/ICSPCC-2022

Supplementary material for ICSPCC 2022 paper "A Comparison of Text Selection Algorithms for Sequence-to-Sequence Neural TTS".

A Comparison of Text Selection Algorithms for Sequence-to-Sequence Neural TTS

By Stefan Taubert, Jasmin Sternkopf, Stefan Kahl and Maximilian Eibl

Introduction

In this repository, supplementary material to our paper can be found:

  • nine audio examples for each model
  • detailed results which were presented in the figures and tables
  • experimental setup

Audio examples

We included nine audio examples for each experiment to have the possibility to subjectively compare them to their corresponding MCD and PEN results. For this purpose, we first manually preselected all complete sentences from the validation set. Then, we applied three Greedy epochs to these sentences to cover all symbols several times, and obtained these nine sentences:

  • 632
    • waj nɑt ɹɪliv nuɡejt baj dɹɔɪŋ mɔɹ lɑɹdʒli əpɑn ðə supɪɹiɹ̩ əkɑmədejʃən wɪtʃ mɪlbæŋk ɔfɹ̩d?
    • Why not relieve Newgate by drawing more largely upon the superior accommodation which Millbank offered?
  • 1474
    • kɹajz ʌv mɹ̩dɹ̩! mɹ̩dɹ̩! wɹ̩ naw ɹejzd, ænd ædəd ɡɹejtli tə ðə hɔɹɹ̩z ʌv ðə sin.
    • Cries of Murder! murder! were now raised, and added greatly to the horrors of the scene.
  • 1541
    • dʒʌdʒɪz ɑn əsajz wɹ̩ sætəsfajd wɪð sɪmpli ɹəkɔɹdɪŋ ə sɛntəns ʌv dɛθ əɡɛnst əfɛndɹ̩z hum ðej dɪd nɑt θɪŋk dɪzɹ̩vd ðə ɪkstɹim pɛnəlti.
    • Judges on assize were satisfied with simply recording a sentence of death against offenders whom they did not think deserved the extreme penalty.
  • 1640
    • bʌt waj ʃʊd aj ɹɪpit ðə howl?
    • But why should I repeat the whole?
  • 1670
    • bʌt wʌt ɑɹ ðə filɪŋz ʌv ðowz hu tejk pɑɹt ɪn ɪt?
    • But what are the feelings of those who take part in it?
  • 1846
    • bʌt ðej pɹəsidəd ɪn ɔl sɪɹiəsnəs, ænd wʊd hæv ʃɹʌŋk fɹʌm now awtɹejdʒ ɔɹ ətɹɑsəti ɪn fɹ̩θɹ̩əns ʌv ðɛɹ fulhɑɹdi ɛntɹ̩pɹajz.
    • But they proceeded in all seriousness, and would have shrunk from no outrage or atrocity in furtherance of their foolhardy enterprise.
  • 1969
    • hi wɛnt fɹʌm nuɡejt fɹ̩st tə bɛθlɪhɛm, fɹʌm wɪtʃ hi wɑz ɹimuvd tə bɹɔdmʊɹ ɑn ðə owpənɪŋ ʌv ðə ɡɹejt kɹɪmənəl lunətɪk əsajləm æt ðæt plejs.
    • He went from Newgate first to Bethlehem, from which he was removed to Broadmoor on the opening of the great criminal lunatic asylum at that place.
  • 2808
    • æftɹ̩ dʒʌdʒmənt wɑz pæst ʃi ɹɪpitɪdli kɹajd awt ʃejm!
    • After judgment was passed she repeatedly cried out Shame!
  • 7262
    • sɪməlɹ̩li, vɹ̩dʒɪnjə dejvəs hæd nɑt bɪn ʃown pɪktʃɹ̩z ʌv ɛniwʌn pɹajɹ̩ tə ðə lajnʌp ænd hæd nɑt sin iðɹ̩ tɛləvɪʒən ɔɹ ðə nuzpejpɹ̩z dʊɹɪŋ ðə æftɹ̩nun.
    • Similarly, Virginia Davis had not been shown pictures of anyone prior to the lineup and had not seen either television or the newspapers during the afternoon.
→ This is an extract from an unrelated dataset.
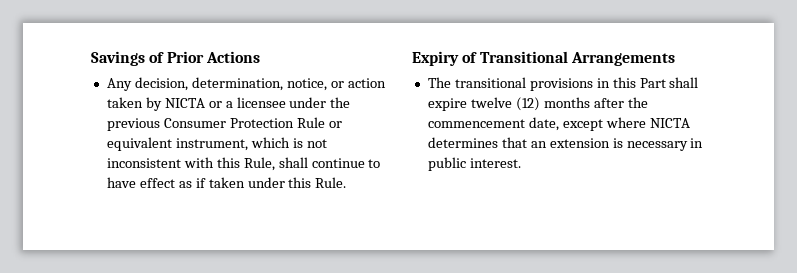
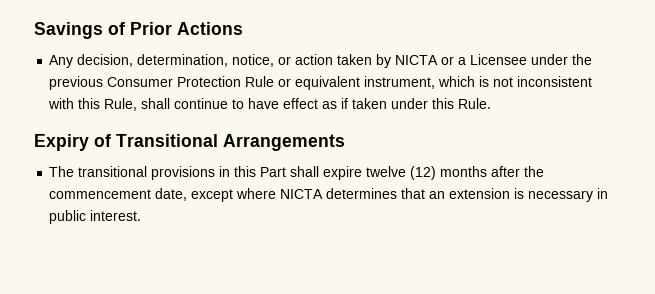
- Any decision, determination, notice, or action taken by NICTA or a licensee under the previous Consumer Protection Rule or equivalent instrument, which is not inconsistent with this Rule, shall continue to have effect as if taken under this Rule.
+ Any decision, determination, notice, or action taken by NICTA or a Licensee under the previous Consumer Protection Rule or equivalent instrument, which is not inconsistent with this Rule, shall continue to have effect as if taken under this Rule.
For each model, we took the evaluation results for the best iteration (i.e., the one which obtained the lowest median MCD) and picked for each of the nine utterances the inference seeds which achieved the lowest sum of MCD and PEN. Then, we used Tacotron to synthesize each utterance with its respective seed into mel spectrograms. Subsequently, these mel spectrograms were synthesized into audio files with WaveGlow (Models audio).

We have categorized the audio files as follows:

  • Models audio: The synthesized audio files for each model can be found in the folder audio_examples/models_waveglow/. We included a file named log.txt which contains the selected seeds and the respective MCD and PEN.
  • Original audio: The original audio files (i.e., the ones on which Tacotron was trained) are in the folder audio_examples/original/.
  • Original audio (synthesized): We extracted the mel spectrograms from the original audio files and synthesized them with Waveglow. These audio files can be considered as a reference for what can be achieved with Waveglow at best. The files can be found in the folder audio_examples/original_waveglow/.

Detailed results

We included detailed results which were presented in the each figure and table:

  • The raw data for the symbol distribution for the total set can be found under results/symbol_distr.csv (column: TOTAL_OCCURRENCES_DISTRIBUTION_PERCENT).
  • The raw data of the linguistic coverage can be found under results/coverage/.
  • The raw data of the MCD/PEN boxplots can be found under results/boxplots/.
  • The raw data of the significance test can be found under results/t_test.csv.

Miscellaneous

The validation set can be found in misc/valset.csv.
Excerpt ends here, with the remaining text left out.